Lecter es también lo que le rodea, la celda penitencial, casi mazmorra, con su mampara museográfica, o la Galleria degli Uffizzi, con un fondo de variaciones de J. S. Bach. En el primer caso, es una prisión moral en un mundo de cuáqueros, es el tiempo del asilo con la apoteosis de la figura médica. La noción moderna de la locura y la normalidad se ordena gracias a la relación entre la alienación y el pensamiento médico. Lecter llegará a decir que una sociedad en sus cabales no le permitiría vivir. Por otra parte, el Lecter de Florencia, en riguroso smoking, cliente de exclusivas perfumerías donde puede adquirir ámbar gris, gracioso conservador de bibliotecas centenarias, es el Arte que lo rodea, y también su soledad. Íngrimo, altivo, ceremonioso, en un escenario que explicita su alma superior. Su reclusión es solemne, nos habla de su individualidad. Mason es un marica que tiende a desaparecer, se desfigura el rostro para darlo de comer a los perros. Desaparecer, perder los rasgos, anonimato de la no-cara. Lecter es un homenaje a la identidad, una esquirla de la viejísima Europa en un hábitat de hombres sin historia ni rostro

Prometí que volvería sobre el tema del tratamiento psiquiátrico de los locos. Lecter parodia casi al final de Hannibal la obra del Bosco denominada La cura de la demencia, cuadro en el que el cirujano (tocado con un embudo invertido, signo de la sabiduría burlada) extrae de la cabeza del enfermo el cuerpo extraño que origina su mal. Aquí, el vulgar agente Krendler da forma a esos seres sin modales que tanto irritan al Dr. Lecter, y come con gusto la porción de cerebro que gobierna los modales, de los que Krendler carece por completo, salteada en mantequilla de hierbas. Qué mejor plasmación de esos gañanes del Medio Oeste americano que Ray Liotta, con su majeza de macarrilla de medio pelo. Lecter no consentirá que con sus palabras denueste el objeto de su Amor: la agente Starling, a la que Krendler no cesará de dirigirse como “chochito pueblerino”. Lecter ama en Clarice su servicio a la ley, a la que sirve de forma insobornable. Sirve a un ideal, y eso la hace mejor que la “basura blanca que vive en caravanas y es pasto de los tornados”.
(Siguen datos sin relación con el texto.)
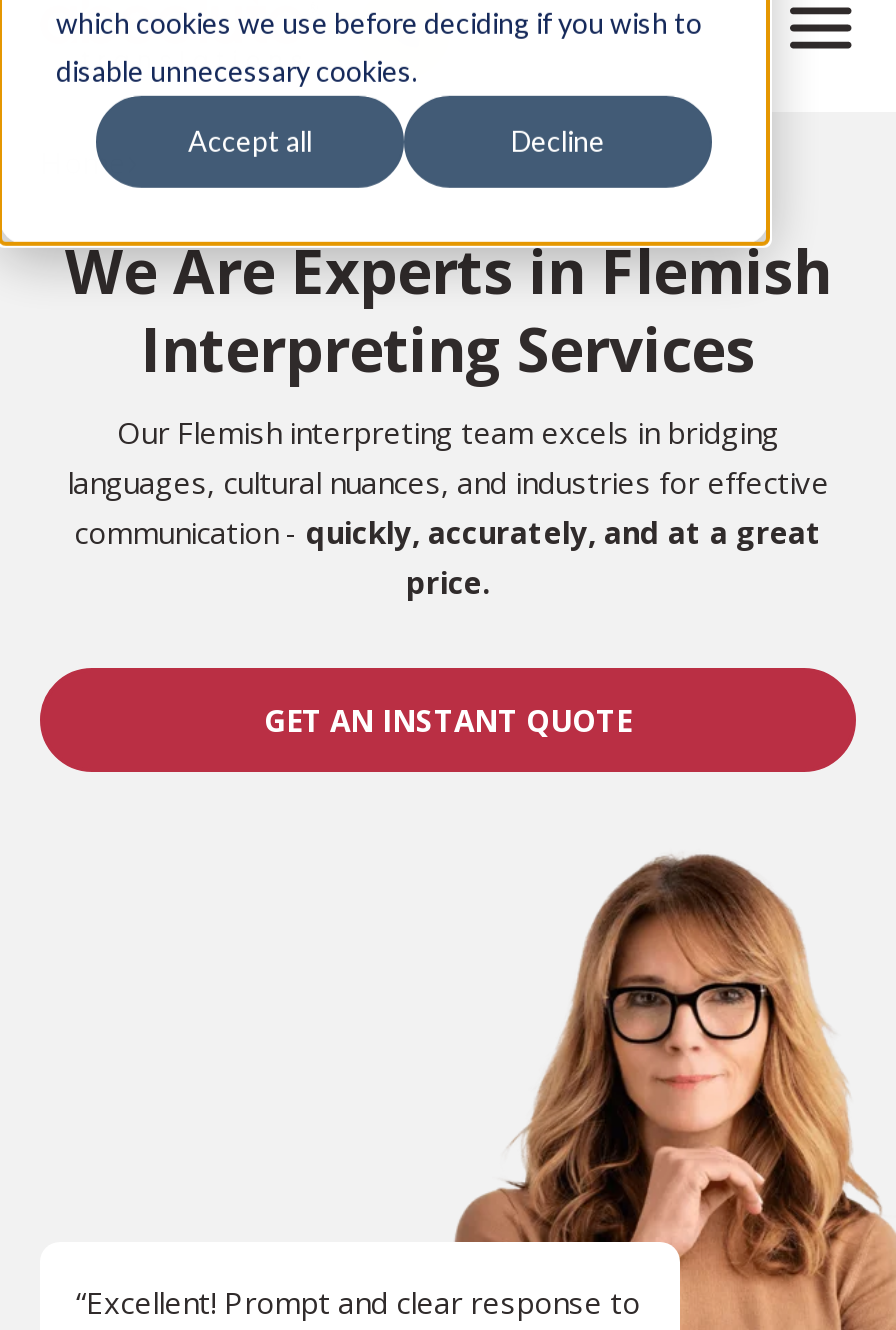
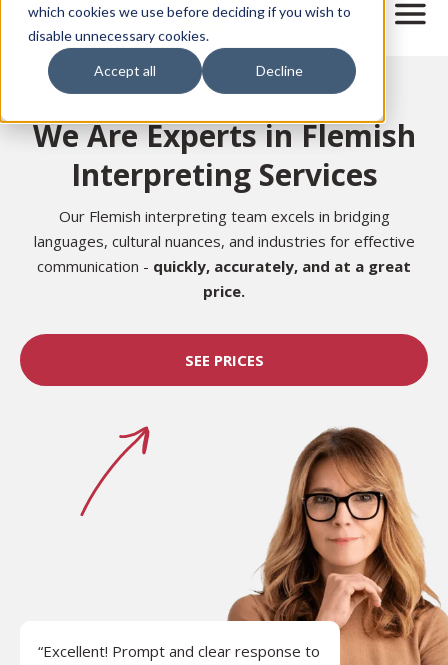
+ [image]

- GET AN INSTANT QUOTE
+ SEE PRICES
Su émulo, en este caso el deformado e inválido Mason Verger, es un marica sin lustre (literalmente), que intenta vengarse de Lecter aprovechando los resquicios de corrupción de la maquinaria vigilante del Sistema. Cuando puede por fin llevar a cabo su venganza, interroga a su amado Lecter: “Ahora lamentas no haber dado a comer mis restos a los perros, ¿verdad?”. Lecter dibuja una mueca desde la carretilla que lo transporta en el recinto kitsch que sirve de mausoleo a su víctima/verdugo. “Te prefiero así, Mason”. Horas más tarde, Hannibal, el crucificado, el Nuevo Cristo (como diría el webmeister de esta LINEA DE SOMBRA) hace que Mason sea pasto de las bestias. ¡Bon appétit, caballeros!